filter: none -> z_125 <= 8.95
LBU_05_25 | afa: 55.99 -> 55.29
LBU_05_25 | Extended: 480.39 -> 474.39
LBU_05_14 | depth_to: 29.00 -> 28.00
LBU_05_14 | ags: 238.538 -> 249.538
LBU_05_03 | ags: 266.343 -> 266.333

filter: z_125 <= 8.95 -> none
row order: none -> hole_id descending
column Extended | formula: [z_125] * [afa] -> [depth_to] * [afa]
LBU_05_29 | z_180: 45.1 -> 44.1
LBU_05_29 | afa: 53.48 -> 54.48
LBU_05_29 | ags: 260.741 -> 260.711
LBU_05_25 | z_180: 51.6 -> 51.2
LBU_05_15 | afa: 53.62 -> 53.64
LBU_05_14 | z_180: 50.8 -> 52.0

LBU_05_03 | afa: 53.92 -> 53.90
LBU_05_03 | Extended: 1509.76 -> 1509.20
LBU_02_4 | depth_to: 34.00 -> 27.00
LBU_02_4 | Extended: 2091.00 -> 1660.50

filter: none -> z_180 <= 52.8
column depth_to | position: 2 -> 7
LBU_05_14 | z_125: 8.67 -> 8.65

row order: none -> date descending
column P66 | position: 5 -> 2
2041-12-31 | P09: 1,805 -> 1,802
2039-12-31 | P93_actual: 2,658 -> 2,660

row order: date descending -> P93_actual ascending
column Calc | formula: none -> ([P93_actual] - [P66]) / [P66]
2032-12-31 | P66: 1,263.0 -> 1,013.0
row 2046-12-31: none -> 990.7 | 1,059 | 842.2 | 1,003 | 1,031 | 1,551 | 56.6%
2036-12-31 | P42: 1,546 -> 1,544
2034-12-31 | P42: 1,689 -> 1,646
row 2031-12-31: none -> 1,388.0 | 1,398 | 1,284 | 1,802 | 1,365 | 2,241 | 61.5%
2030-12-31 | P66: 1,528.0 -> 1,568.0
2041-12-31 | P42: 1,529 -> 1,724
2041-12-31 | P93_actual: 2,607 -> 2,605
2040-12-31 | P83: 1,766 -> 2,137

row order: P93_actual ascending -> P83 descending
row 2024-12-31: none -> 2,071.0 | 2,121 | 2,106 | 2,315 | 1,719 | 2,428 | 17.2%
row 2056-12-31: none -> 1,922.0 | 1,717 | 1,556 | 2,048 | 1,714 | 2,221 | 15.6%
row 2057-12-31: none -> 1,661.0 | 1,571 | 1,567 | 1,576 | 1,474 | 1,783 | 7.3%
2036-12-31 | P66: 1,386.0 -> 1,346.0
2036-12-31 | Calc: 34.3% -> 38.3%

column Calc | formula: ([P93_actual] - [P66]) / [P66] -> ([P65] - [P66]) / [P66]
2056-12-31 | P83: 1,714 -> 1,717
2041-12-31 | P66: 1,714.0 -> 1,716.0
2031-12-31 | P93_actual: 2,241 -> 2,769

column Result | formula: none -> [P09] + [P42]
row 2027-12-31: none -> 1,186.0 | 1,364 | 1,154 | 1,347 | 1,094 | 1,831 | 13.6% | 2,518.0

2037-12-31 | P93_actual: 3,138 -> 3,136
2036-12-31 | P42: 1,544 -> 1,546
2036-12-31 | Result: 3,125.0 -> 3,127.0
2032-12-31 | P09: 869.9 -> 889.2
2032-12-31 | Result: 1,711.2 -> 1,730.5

**Task item**
Your task is to restate, word for word, only those lines above that fall between the line holding "2034-12-31 | P42: 1,689 -> 1,646" and the line holding "row 2056-12-31: none", inclusive.

**Reply**
2034-12-31 | P42: 1,689 -> 1,646
row 2031-12-31: none -> 1,388.0 | 1,398 | 1,284 | 1,802 | 1,365 | 2,241 | 61.5%
2030-12-31 | P66: 1,528.0 -> 1,568.0
2041-12-31 | P42: 1,529 -> 1,724
2041-12-31 | P93_actual: 2,607 -> 2,605
2040-12-31 | P83: 1,766 -> 2,137

row order: P93_actual ascending -> P83 descending
row 2024-12-31: none -> 2,071.0 | 2,121 | 2,106 | 2,315 | 1,719 | 2,428 | 17.2%
row 2056-12-31: none -> 1,922.0 | 1,717 | 1,556 | 2,048 | 1,714 | 2,221 | 15.6%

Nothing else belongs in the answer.